1941: Josef Stalin assumed the Soviet premiership, replacing Vyacheslav M. Molotov. Comedian Bob Hope did his first USO show before an audience of servicemen as he broadcast his radio program from March Field in Riverside, California.

1942: During World War II, some 15,000 American and Filipino troops on Corregidor island surrendered to Japanese forces.

1957: Eugene O’Neill’s play “Long Day’s Journey into Night” won the Pulitzer Prize for drama; John F. Kennedy’s “Profiles in Courage” won the Pulitzer for biography or autobiography.

2004: President George W. Bush apologized for the abuse of Iraqi prisoners by American soldiers, calling it “a stain on our country’s honor”; he rejected calls for Defense Secretary Donald Rumsfeld’s resignation.

2010: A computerized sell order triggered a “flash crash” on Wall Street, sending the Dow Jones industrials to a loss of nearly 1,000 points in less than half an hour.

2013: Kidnap-rape victims Amanda Berry, Gina DeJesus and Michelle Knight, who went missing separately about a decade earlier while in their teens or early 20s, were rescued from a house just south of downtown Cleveland. (Their captor, Ariel Castro, hanged himself in prison in September 2013 at the beginning of a life sentence plus 1,000 years.)

2015: The NFL released a 243-report on “Deflategate” that stopped short of calling Patriots quarterback Tom Brady a cheater, but did call some of his claims “implausible” and left little doubt that he’d had a role in having footballs deflated before New England’s AFC title game against Indianapolis and probably in previous games.

2011: Brimming with pride, President Barack Obama met with the U.S. commandos he’d sent after terror mastermind Osama bin Laden during a visit to Fort Campbell, Kentucky. Al-Qaida vowed to keep fighting the United States and avenge the death of bin Laden, which it acknowledged for the first time in an internet statement.

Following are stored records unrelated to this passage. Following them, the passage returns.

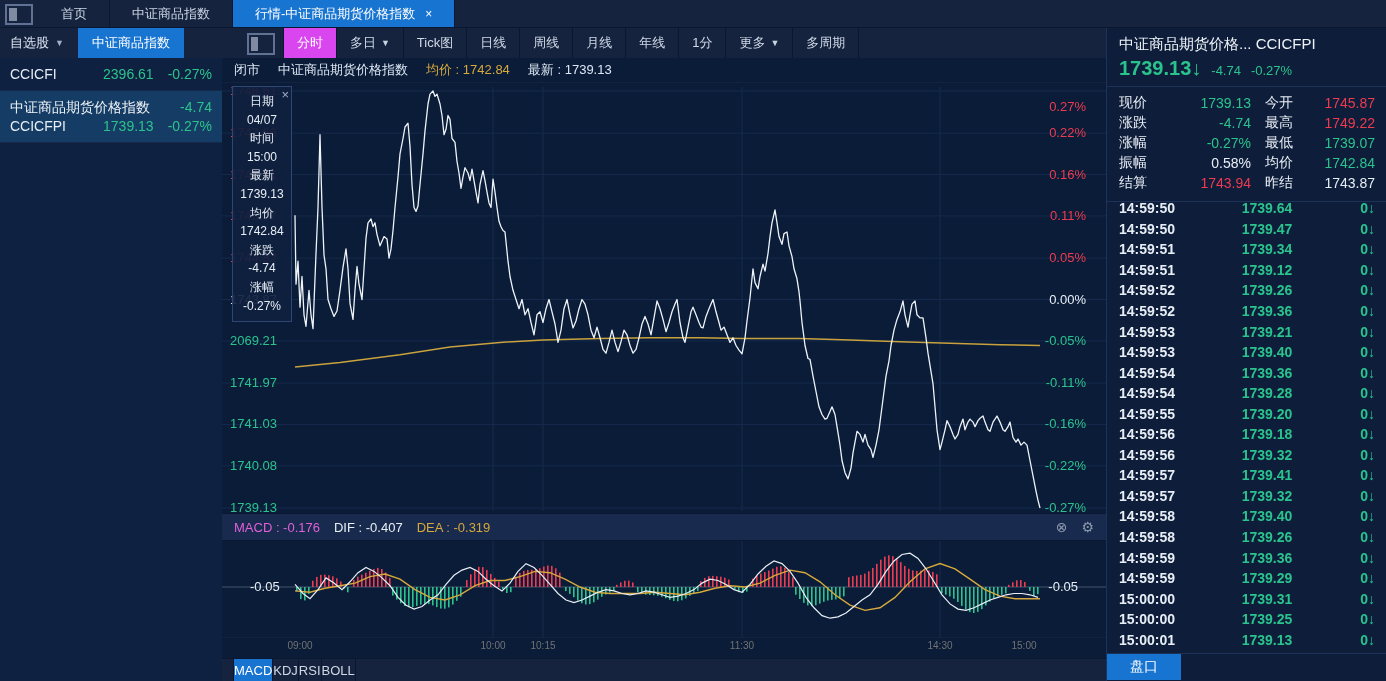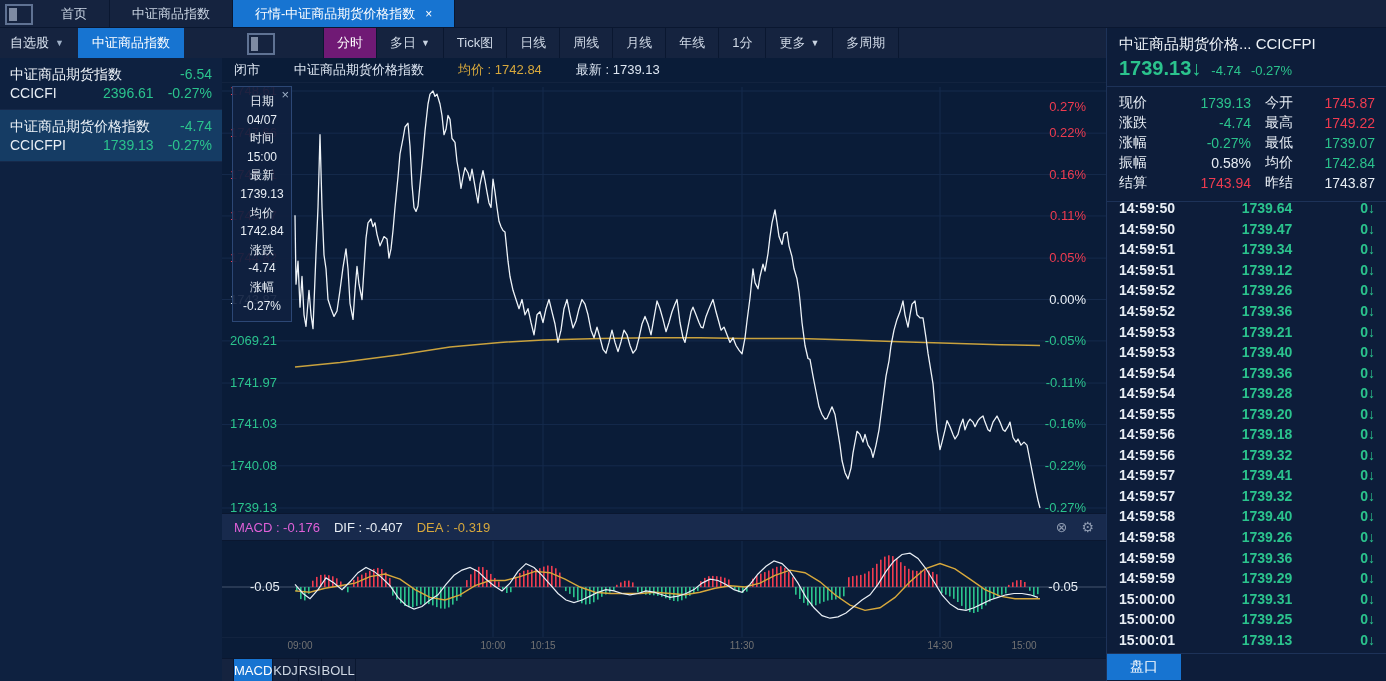--- a/index.html
+++ b/index.html
@@ -21,7 +21,7 @@
   .tb-sep{width:55px;}
   .tool-btn{display:flex;align-items:center;padding:0 13px;border-left:1px solid #0a1730;color:#d0d9e6;white-space:nowrap;}
   .tool-btn:last-of-type{border-right:1px solid #0a1730;}
-  .tool-btn.active{background:#701a75;color:#fff;margin-left:40px;}
+  .tool-btn.active{background:#d946ef;color:#fff;}
   .tool-btn .caret{font-size:9px;margin-left:5px;color:#c9d4e2;}
   .tool-right{margin-left:auto;display:flex;align-items:stretch;}
   .tool-right .tool-btn{border-left:none;padding:0 12px;}

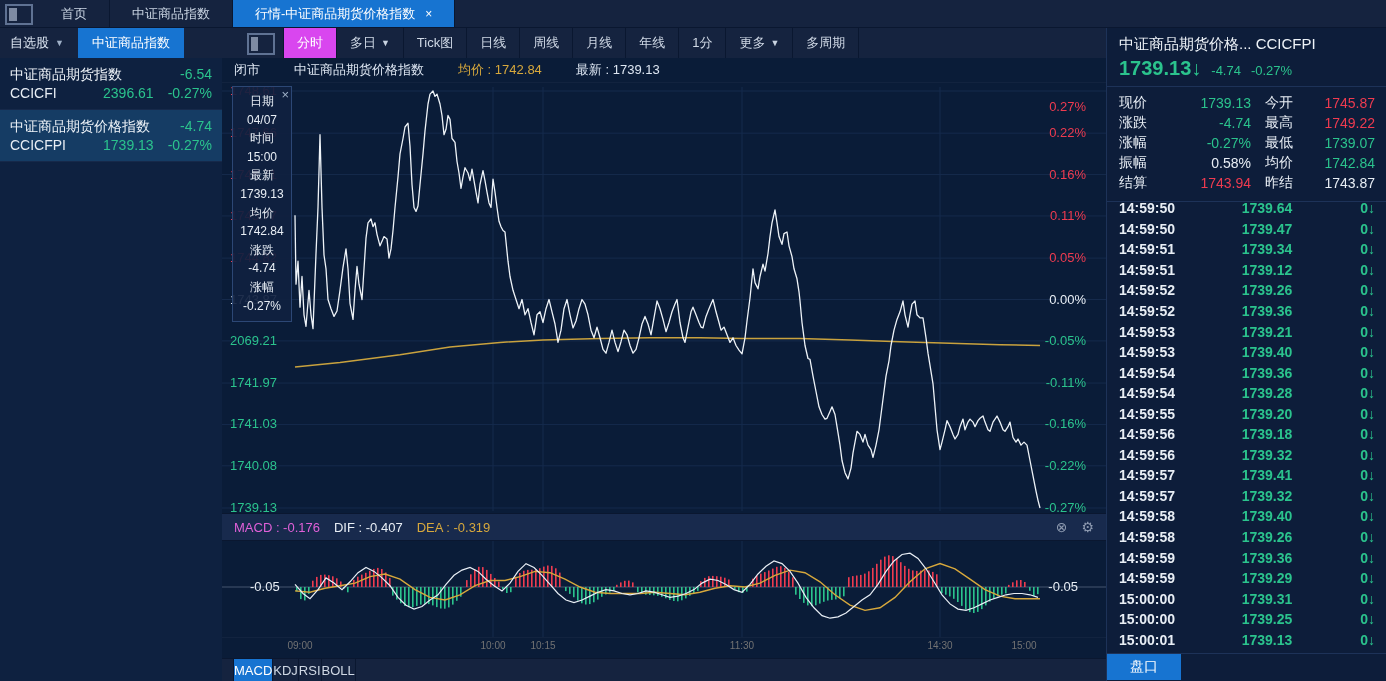--- a/index.html
+++ b/index.html
@@ -163,10 +163,6 @@
   <div class="sidebar">
     <div id="side-items">
         <div class="side-item">
-          <div class="si-row">
-            <span class="si-name">中证商品期货指数</span>
-            <span class="down">-6.54</span>
-          </div>
           <div class="si-row">
             <span class="si-code">CCICFI</span>
             <span class="si-price down">2396.61</span>

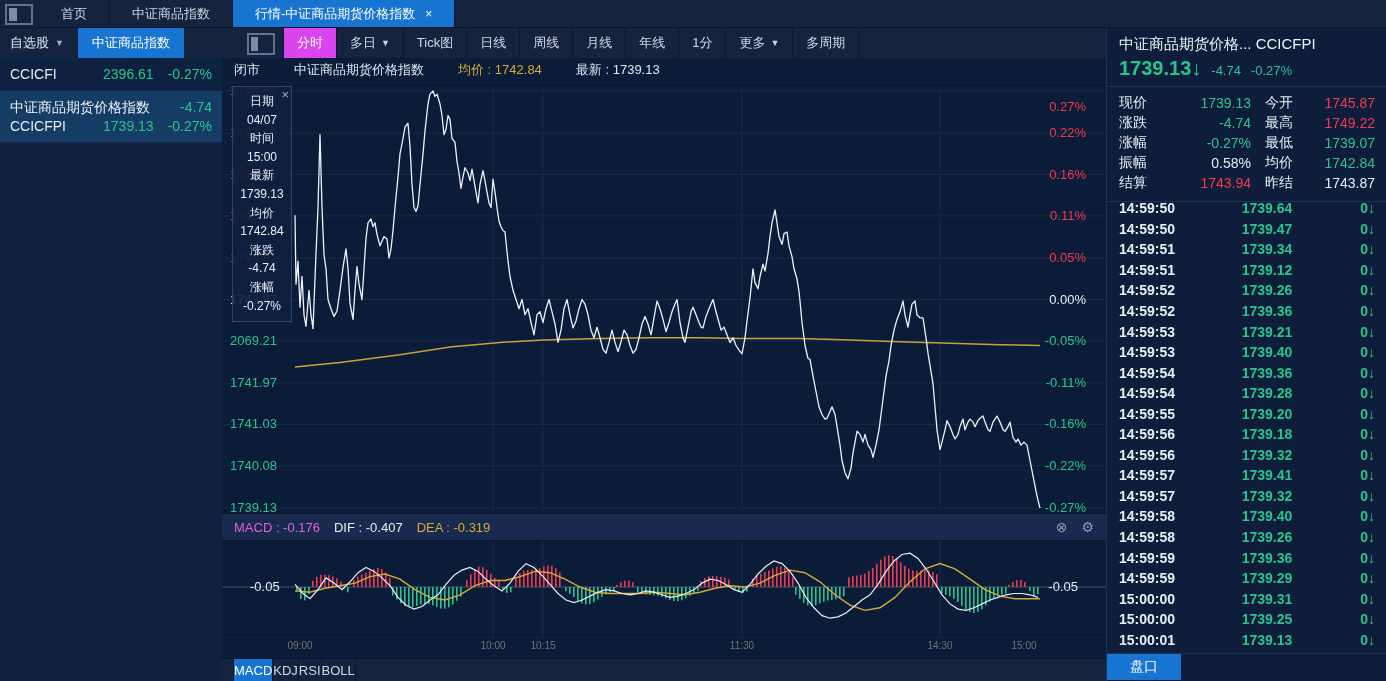--- a/index.html
+++ b/index.html
@@ -38,7 +38,7 @@
   .si-price{flex:1;text-align:right;margin-right:14px;}
   
   .main{position:absolute;left:222px;top:58px;width:884px;height:623px;background:#0a1c38;}
-  .chart-header{height:24px;display:flex;align-items:center;gap:34px;padding:0 12px;font-size:13px;border-bottom:1px solid #12233f;}
+  .chart-header{height:24px;display:flex;align-items:center;gap:18px;padding:0 12px;font-size:13px;border-bottom:1px solid #12233f;}
   .main-chart{position:relative;height:430px;}
   .axis-label{position:absolute;font-size:13px;line-height:16px;}
   .axis-label.left{left:8px;}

2016: In his first remarks about Donald Trump’s status as the GOP’s presumptive nominee, President Barack Obama urged the media to undertake tougher scrutiny of presidential candidates, saying from the White House, “This is not entertainment; this is not a reality show.” For the second month in a row, the aerospace upstart SpaceX landed a rocket on an ocean platform just off the Florida coast, this time following the successful launch of a Japanese communications satellite.

2020: New York City began shutting down its subway system overnight to allow for additional cleaning and disinfecting of cars and stations. President Donald Trump reversed course on plans to wind down his COVID-19 task force; he said the force would shift its focus toward rebooting the economy and developing a vaccine. Three teenage McDonald’s employees in Oklahoma suffered gunshot wounds after a customer opened fire; police said the woman was angry that the restaurant’s dining area was closed because of the pandemic. Frontier Airlines said it was dropping plans to charge an extra fee for passengers to lock in an empty middle seat next to them. Education Secretary Betsy DeVos issued a new policy reshaping the way schools and universities dealt with complaints of sexual misconduct; the policy bolstered the rights of the accused.